=== WHAT TO PRODUCE ===
Both the line below containing "order number: PO634821 -> PO634812" and the line containing "ROTHWELL CC HOODIE: 5", along with every line between them, should be repeated exactly; no other line belongs in the answer.

- - - - -

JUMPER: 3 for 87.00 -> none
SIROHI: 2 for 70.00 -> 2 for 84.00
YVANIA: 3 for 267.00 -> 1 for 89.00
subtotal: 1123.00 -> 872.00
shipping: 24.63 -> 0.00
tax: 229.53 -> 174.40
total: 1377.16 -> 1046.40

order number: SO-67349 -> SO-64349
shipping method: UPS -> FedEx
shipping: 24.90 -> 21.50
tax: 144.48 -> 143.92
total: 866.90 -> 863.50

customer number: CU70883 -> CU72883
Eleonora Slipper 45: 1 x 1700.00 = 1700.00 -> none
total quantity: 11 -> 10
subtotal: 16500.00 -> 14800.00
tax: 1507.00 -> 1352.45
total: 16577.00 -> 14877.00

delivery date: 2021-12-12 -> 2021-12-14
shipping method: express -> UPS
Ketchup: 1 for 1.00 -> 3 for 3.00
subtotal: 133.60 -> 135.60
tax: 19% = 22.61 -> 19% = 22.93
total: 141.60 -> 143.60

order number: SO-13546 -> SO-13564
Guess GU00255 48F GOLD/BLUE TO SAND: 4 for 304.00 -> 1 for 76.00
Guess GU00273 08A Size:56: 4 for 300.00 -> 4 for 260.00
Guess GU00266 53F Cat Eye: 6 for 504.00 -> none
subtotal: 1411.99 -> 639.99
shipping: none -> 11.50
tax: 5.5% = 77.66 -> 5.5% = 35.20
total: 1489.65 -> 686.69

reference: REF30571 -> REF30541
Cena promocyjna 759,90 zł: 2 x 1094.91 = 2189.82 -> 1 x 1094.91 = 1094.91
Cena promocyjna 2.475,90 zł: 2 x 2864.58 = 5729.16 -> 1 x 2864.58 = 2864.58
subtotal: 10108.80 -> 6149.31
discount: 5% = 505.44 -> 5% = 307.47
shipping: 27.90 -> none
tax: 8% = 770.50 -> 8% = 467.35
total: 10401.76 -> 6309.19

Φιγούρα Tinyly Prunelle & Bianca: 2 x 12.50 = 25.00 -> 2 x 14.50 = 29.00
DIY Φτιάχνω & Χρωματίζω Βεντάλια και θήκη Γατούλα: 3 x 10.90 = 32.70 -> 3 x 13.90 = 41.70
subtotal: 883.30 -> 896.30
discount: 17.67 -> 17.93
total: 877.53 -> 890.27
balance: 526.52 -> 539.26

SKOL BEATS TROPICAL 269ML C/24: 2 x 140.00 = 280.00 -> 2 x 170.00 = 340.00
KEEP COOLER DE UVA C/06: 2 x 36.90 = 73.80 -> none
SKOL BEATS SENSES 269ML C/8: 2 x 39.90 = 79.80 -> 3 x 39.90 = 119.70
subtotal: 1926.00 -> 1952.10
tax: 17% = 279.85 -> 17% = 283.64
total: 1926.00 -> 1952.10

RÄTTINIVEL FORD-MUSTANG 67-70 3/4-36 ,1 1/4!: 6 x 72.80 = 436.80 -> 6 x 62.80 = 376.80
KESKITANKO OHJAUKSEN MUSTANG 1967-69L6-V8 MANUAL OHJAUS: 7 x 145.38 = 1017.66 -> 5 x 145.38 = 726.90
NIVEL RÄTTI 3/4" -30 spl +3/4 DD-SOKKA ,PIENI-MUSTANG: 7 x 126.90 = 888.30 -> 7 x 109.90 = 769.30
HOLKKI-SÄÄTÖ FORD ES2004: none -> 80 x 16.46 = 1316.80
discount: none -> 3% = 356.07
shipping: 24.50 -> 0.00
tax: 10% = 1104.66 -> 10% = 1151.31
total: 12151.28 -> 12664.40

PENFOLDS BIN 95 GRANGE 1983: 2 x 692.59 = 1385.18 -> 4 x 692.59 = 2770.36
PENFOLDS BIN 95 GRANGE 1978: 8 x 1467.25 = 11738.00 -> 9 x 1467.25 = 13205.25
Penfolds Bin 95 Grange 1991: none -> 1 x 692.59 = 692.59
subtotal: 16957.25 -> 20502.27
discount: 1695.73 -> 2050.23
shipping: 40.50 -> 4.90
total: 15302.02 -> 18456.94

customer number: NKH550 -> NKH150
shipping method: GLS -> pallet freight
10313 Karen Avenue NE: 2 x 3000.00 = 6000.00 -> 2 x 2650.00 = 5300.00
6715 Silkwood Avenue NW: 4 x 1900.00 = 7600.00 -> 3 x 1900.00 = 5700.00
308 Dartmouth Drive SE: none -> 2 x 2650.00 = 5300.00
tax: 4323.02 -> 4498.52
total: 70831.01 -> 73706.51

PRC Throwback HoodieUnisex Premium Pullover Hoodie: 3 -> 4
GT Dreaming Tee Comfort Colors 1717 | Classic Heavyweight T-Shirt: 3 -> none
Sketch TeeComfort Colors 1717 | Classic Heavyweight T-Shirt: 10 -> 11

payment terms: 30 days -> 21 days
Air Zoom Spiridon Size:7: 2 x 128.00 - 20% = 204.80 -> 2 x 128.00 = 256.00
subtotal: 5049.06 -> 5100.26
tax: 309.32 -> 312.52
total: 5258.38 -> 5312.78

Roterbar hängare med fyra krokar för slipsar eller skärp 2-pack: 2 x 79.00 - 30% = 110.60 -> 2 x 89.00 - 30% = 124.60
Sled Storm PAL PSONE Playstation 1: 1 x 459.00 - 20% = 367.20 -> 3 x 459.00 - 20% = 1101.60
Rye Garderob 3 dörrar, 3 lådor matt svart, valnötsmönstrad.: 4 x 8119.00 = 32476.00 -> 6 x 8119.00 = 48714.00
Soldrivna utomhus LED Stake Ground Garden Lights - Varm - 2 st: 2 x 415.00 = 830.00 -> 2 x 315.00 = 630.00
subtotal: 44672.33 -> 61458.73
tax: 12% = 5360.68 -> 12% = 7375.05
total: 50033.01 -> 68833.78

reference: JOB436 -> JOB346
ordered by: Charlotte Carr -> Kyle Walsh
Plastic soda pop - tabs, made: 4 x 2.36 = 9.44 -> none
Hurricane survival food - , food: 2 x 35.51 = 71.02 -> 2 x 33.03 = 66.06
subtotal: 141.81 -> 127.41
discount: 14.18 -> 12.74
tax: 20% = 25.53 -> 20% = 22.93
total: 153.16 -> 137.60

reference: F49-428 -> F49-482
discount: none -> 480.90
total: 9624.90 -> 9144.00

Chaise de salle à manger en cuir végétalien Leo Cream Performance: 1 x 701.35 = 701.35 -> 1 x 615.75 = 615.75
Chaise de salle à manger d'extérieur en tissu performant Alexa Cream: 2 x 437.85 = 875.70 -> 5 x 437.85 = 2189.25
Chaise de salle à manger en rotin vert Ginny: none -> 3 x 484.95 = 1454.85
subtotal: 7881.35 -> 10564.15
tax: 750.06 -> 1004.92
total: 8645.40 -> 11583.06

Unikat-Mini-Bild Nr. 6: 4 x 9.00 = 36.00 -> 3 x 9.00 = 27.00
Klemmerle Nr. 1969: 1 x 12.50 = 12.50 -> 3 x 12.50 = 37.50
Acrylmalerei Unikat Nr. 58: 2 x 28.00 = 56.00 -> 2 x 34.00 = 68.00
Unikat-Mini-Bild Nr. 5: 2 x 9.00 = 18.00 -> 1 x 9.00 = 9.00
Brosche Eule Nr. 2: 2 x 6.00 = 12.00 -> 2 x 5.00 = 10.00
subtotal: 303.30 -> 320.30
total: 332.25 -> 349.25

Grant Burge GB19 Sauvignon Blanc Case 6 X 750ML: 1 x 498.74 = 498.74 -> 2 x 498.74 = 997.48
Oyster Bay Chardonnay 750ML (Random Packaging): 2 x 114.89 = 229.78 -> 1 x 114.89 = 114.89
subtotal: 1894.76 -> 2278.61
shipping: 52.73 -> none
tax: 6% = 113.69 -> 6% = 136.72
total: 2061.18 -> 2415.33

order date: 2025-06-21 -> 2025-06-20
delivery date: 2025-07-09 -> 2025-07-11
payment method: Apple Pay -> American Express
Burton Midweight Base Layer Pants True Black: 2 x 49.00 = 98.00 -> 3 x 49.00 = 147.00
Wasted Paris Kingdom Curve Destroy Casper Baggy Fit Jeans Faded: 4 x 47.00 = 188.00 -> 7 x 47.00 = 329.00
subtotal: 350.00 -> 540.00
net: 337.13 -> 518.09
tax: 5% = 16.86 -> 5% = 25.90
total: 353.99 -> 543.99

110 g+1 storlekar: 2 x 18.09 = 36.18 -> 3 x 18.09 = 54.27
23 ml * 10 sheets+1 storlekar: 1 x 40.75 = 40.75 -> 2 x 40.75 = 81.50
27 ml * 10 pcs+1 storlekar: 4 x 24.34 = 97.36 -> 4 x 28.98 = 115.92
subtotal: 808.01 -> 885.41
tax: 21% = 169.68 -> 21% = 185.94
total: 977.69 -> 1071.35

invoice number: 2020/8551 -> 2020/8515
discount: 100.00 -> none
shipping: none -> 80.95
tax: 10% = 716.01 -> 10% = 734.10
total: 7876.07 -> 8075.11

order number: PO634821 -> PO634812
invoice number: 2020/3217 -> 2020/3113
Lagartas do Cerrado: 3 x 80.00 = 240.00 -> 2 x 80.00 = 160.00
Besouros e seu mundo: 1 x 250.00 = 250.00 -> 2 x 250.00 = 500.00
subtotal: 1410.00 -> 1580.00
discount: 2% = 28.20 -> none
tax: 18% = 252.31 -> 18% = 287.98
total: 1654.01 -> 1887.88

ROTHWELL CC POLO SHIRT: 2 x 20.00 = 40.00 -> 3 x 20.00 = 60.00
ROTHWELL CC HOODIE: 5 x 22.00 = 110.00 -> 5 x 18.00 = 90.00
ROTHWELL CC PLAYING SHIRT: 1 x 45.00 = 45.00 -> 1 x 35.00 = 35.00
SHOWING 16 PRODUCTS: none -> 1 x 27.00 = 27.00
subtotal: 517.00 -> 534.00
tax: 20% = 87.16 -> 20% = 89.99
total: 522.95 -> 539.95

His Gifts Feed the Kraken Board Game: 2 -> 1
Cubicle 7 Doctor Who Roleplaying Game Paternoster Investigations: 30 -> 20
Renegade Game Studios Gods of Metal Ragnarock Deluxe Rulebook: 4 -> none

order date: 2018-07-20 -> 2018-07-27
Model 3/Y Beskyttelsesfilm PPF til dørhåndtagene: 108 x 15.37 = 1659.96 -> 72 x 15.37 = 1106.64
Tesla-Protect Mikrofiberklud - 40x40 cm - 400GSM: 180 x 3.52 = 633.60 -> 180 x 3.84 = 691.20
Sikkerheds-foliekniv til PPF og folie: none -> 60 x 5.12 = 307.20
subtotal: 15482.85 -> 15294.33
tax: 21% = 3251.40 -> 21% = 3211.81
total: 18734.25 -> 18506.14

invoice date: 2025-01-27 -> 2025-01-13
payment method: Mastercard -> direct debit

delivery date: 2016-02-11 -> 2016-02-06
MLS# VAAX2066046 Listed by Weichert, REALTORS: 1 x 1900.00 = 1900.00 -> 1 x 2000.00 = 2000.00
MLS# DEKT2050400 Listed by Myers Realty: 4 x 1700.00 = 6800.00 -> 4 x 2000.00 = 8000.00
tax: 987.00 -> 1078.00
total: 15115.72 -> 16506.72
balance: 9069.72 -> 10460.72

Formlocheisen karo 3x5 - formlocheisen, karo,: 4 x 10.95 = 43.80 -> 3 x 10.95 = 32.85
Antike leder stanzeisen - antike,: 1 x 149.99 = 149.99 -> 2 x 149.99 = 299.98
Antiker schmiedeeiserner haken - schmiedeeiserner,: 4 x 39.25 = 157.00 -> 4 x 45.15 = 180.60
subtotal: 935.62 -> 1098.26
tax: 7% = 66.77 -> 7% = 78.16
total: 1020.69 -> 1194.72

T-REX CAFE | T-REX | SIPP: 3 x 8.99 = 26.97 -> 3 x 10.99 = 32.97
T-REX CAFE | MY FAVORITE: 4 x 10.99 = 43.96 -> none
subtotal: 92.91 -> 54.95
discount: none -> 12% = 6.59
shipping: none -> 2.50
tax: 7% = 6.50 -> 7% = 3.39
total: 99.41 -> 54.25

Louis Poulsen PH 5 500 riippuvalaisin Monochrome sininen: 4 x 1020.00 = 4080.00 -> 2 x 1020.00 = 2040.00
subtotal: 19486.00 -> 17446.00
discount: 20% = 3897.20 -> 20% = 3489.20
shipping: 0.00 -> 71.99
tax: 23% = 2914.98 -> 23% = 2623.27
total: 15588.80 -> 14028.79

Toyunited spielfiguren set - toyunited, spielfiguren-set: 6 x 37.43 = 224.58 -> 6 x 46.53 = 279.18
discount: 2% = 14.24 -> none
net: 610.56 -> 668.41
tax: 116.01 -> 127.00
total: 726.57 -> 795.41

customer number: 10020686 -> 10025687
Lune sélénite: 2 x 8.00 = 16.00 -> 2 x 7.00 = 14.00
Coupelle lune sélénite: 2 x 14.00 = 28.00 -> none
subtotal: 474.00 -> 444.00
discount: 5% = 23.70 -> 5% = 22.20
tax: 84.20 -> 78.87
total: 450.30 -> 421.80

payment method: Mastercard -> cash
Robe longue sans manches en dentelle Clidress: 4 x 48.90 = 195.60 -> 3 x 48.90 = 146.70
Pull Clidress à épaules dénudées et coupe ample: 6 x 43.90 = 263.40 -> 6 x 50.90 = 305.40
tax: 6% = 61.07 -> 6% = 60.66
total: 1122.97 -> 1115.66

- - - - -

=== OUTPUT OF THE TASK ===
order number: PO634821 -> PO634812
invoice number: 2020/3217 -> 2020/3113
Lagartas do Cerrado: 3 x 80.00 = 240.00 -> 2 x 80.00 = 160.00
Besouros e seu mundo: 1 x 250.00 = 250.00 -> 2 x 250.00 = 500.00
subtotal: 1410.00 -> 1580.00
discount: 2% = 28.20 -> none
tax: 18% = 252.31 -> 18% = 287.98
total: 1654.01 -> 1887.88

ROTHWELL CC POLO SHIRT: 2 x 20.00 = 40.00 -> 3 x 20.00 = 60.00
ROTHWELL CC HOODIE: 5 x 22.00 = 110.00 -> 5 x 18.00 = 90.00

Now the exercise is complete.